Son expression, jusqu’alors sensiblement absente, et pensive, se fit plus captive en écoutant la réponse de l’homme. Un instant il la fit voyager avec lui verbalement, et l’instant suivant, elle se sentait envahie par une sorte de malaise latent qui commençait à lui enserrer la gorge. L’expression de ses traits, la façon dont ils se tirèrent … Sans être tout à fait sure, elle comprit. Et l’usage qu’il fit de l’imparfait ne fit que confirmer ses soupçons. Un silence s’était installé. Lourd. Terrifiant. Lily le regardait se renfermer en-lui-même comme une coquille, impuissante. Avant qu’il ne parte trop loin pour ne plus lui revenir, ses petites mains avaient encadré son visage, forçant son regard à retrouver le présent plutôt que de s’enliser dans un passé qui le tiraillait d’une souffrance indicible. « Lawrence. Je suis désolée. Regarde-moi. » Ses pupilles allèrent de l’une à l’autre.

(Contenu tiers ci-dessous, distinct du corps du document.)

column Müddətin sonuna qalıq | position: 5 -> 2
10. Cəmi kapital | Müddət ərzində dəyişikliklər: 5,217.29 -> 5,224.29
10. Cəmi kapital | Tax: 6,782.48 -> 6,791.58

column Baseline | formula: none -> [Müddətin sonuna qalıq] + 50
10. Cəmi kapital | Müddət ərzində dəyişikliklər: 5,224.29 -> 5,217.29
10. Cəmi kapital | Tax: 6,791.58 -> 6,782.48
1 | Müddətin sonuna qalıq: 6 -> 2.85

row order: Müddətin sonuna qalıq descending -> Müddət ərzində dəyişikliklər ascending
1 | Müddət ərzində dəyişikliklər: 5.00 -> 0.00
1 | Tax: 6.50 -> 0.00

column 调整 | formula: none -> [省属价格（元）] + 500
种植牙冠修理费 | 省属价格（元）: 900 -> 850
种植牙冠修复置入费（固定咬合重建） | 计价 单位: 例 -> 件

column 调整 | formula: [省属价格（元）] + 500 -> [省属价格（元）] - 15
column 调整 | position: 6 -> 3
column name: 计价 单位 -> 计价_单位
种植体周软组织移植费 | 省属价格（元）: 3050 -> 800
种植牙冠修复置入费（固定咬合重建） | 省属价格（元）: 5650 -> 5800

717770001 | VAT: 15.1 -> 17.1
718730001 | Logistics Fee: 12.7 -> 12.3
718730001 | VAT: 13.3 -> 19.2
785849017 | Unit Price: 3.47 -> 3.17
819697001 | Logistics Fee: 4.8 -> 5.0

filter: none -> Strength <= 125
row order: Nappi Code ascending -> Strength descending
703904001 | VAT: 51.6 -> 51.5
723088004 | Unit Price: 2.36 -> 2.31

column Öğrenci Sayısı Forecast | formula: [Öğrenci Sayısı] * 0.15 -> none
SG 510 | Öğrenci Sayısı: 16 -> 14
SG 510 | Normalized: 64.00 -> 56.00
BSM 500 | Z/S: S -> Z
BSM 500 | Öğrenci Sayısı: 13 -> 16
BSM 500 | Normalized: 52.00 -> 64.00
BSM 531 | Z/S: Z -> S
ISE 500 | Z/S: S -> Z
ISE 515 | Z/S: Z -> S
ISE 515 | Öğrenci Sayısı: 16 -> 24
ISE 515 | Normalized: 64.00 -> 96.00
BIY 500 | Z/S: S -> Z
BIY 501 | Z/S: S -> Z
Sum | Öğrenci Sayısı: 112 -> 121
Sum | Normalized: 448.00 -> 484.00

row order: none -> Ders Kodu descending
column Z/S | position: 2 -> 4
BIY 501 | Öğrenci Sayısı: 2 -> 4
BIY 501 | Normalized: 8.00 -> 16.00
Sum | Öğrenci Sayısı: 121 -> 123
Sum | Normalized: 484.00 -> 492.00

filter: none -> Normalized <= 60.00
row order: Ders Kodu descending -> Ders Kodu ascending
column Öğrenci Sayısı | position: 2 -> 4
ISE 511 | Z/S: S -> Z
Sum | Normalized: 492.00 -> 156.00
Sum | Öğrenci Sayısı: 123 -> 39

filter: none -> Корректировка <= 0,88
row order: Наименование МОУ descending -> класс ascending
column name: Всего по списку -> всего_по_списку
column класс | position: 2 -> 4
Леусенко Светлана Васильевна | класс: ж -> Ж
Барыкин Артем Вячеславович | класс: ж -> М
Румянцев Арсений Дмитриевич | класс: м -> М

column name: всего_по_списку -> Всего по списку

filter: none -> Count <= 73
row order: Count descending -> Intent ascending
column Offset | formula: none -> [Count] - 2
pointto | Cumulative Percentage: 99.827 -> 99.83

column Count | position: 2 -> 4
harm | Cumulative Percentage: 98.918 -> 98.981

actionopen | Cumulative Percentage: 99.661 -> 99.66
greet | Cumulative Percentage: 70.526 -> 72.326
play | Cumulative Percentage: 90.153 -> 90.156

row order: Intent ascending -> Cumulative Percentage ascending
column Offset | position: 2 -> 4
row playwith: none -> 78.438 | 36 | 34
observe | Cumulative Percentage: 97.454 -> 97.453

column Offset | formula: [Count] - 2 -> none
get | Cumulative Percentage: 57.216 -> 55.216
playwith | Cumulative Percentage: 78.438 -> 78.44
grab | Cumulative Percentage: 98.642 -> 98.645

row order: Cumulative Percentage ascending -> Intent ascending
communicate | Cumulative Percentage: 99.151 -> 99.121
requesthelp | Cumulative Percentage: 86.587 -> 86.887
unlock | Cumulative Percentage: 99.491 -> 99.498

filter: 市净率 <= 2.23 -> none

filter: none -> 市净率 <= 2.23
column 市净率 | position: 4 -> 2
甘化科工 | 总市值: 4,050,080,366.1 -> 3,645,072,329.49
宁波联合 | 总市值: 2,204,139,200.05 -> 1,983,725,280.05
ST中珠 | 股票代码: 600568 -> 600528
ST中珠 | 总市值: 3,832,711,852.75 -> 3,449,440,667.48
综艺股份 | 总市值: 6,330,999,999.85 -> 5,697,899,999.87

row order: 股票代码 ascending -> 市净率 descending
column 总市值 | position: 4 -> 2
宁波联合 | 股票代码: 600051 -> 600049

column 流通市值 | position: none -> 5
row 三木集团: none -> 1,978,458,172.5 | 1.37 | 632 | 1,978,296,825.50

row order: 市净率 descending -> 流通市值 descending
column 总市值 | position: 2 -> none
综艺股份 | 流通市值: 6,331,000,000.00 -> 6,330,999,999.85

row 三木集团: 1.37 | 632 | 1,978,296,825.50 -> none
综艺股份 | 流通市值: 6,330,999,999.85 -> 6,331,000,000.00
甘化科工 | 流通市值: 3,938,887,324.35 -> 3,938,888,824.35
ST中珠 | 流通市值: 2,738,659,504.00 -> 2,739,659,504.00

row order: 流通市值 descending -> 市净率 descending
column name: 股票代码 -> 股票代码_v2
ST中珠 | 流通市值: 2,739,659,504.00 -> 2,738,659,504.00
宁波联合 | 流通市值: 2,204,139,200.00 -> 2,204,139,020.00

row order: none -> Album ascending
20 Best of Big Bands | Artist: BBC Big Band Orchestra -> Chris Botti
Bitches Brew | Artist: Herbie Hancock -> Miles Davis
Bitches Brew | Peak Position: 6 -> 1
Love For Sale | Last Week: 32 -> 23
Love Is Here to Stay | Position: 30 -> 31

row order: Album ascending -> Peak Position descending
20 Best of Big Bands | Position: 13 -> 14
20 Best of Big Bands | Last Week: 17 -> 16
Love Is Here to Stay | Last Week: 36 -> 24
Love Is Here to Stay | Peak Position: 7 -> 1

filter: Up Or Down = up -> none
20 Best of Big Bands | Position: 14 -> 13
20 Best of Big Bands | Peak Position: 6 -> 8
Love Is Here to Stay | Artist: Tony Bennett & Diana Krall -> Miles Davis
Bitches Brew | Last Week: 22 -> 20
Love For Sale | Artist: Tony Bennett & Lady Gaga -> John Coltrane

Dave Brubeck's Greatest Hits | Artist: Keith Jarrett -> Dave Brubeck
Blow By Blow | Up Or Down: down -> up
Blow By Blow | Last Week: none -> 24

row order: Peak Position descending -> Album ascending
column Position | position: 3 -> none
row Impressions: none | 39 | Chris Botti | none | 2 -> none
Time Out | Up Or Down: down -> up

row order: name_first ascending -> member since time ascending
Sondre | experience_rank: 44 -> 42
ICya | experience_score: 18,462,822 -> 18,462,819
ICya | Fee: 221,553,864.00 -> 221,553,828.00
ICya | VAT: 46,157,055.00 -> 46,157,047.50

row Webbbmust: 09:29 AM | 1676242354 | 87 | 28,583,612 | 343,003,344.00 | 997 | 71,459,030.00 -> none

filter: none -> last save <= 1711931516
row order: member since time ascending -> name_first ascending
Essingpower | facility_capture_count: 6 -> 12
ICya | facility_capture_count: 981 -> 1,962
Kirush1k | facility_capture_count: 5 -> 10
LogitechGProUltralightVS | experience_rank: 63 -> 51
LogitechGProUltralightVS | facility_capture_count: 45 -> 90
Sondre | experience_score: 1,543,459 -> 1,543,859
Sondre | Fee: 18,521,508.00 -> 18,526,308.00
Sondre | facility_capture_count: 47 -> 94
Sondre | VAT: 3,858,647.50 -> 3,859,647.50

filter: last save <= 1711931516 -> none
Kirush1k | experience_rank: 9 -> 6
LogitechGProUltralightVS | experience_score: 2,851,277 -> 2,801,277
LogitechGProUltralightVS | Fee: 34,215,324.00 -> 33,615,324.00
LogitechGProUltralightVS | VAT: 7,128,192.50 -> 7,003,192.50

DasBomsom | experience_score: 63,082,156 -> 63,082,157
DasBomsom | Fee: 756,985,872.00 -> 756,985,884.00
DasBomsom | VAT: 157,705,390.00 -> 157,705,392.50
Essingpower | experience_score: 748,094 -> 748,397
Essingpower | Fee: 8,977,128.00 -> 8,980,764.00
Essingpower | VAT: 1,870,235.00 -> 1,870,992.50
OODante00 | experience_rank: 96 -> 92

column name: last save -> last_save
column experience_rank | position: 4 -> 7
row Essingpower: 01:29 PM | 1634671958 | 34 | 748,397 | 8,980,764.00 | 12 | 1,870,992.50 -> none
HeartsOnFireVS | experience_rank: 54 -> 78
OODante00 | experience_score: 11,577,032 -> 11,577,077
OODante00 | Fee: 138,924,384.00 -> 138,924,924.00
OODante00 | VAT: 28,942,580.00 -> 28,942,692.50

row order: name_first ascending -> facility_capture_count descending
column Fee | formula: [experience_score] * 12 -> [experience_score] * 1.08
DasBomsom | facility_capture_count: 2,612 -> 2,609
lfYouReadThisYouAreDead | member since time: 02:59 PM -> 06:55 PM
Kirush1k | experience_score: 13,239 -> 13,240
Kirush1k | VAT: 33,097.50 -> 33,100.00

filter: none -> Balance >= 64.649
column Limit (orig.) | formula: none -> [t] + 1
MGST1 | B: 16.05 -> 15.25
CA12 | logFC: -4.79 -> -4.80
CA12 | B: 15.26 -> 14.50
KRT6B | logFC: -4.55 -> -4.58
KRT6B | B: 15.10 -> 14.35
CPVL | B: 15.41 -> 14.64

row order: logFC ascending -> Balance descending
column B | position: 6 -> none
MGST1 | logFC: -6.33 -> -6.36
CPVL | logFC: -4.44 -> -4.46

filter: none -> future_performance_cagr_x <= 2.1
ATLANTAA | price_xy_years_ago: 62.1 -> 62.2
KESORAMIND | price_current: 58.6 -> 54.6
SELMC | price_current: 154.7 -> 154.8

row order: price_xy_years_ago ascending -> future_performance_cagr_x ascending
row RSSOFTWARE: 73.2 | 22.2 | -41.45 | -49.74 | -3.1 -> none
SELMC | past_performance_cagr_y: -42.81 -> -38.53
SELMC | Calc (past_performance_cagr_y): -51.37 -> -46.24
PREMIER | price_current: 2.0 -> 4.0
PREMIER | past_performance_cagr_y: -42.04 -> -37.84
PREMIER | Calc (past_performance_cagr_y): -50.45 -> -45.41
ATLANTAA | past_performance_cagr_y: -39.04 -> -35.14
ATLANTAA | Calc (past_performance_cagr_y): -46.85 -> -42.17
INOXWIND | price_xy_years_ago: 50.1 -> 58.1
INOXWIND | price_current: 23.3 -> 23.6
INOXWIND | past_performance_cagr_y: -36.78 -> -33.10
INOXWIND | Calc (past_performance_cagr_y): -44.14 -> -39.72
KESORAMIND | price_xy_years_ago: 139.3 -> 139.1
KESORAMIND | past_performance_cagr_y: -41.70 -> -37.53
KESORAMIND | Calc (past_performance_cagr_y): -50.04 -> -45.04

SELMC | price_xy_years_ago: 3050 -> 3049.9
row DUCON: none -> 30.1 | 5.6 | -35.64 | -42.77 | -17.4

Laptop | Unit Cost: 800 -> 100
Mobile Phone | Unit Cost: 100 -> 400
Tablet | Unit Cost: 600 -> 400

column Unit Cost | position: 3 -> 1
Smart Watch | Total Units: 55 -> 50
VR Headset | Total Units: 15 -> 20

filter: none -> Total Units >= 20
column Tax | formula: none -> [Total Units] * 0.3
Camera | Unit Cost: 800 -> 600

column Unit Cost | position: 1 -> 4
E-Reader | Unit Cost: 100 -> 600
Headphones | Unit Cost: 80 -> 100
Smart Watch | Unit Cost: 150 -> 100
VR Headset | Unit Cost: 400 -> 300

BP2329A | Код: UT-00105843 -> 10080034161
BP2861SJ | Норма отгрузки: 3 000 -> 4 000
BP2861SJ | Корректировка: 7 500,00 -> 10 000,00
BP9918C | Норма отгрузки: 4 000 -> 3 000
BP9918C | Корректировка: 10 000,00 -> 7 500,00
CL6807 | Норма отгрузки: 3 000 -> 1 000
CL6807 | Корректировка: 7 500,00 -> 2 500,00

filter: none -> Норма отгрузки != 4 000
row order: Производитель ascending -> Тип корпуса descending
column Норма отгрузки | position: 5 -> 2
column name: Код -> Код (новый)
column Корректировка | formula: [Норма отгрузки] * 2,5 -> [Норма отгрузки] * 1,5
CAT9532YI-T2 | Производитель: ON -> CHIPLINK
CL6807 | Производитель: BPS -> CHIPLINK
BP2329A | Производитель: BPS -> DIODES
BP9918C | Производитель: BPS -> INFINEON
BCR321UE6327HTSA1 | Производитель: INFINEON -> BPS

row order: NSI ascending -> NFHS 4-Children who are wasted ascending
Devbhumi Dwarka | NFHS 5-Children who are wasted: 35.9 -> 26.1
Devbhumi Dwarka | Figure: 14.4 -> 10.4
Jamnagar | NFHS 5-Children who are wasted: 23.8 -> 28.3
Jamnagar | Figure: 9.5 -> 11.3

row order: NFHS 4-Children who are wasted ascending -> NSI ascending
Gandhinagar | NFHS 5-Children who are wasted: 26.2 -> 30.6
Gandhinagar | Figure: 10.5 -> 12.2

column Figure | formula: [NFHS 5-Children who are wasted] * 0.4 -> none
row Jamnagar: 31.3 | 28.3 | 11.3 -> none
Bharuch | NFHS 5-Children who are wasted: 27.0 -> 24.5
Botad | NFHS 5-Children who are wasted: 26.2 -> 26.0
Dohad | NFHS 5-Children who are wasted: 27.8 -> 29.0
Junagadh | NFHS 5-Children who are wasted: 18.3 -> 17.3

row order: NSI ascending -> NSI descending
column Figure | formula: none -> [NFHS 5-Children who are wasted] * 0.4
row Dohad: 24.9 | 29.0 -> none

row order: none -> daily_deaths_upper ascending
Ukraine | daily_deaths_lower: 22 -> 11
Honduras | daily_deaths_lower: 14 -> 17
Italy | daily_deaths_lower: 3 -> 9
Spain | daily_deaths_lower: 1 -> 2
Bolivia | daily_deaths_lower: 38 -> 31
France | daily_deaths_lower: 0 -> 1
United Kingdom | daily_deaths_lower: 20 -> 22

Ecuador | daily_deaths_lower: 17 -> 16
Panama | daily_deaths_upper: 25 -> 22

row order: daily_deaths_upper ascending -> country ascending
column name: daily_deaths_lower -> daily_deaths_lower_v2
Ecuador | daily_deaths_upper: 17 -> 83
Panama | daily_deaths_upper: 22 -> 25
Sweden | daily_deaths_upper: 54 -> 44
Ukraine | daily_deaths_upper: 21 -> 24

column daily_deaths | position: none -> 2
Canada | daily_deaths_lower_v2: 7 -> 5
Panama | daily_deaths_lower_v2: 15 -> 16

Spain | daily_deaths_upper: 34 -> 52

Elle ne savait pas bien comme s’excuser de lui avoir fait revivre ce souvenir. Inconsciemment évidemment. Mais jamais elle n’avait voulu le faire souffrir. Pour une fois à court de mots, elle s’était juste contentée de l’enlacer, avec force, comme pour lui insuffler le courage de refouler toute cette tristesse qui l’avait envahi. A son oreille, elle avait murmuré « Pardonne moi, je ne voulais pas te replonger dans leur souvenir. » elle s’était ensuite reculée, ne demandant aucun détail. Elle avait compris l’essentiel : elles avaient été, n’étaient plus aujourd’hui. S’il souhaitait lui expliquer les circonstances de leur disparition elle le laisserait prendre cette initiative. Elle n’avait pas suffisamment d’audace et d’irrespect pour lui pour s’hasarder à poser des questions.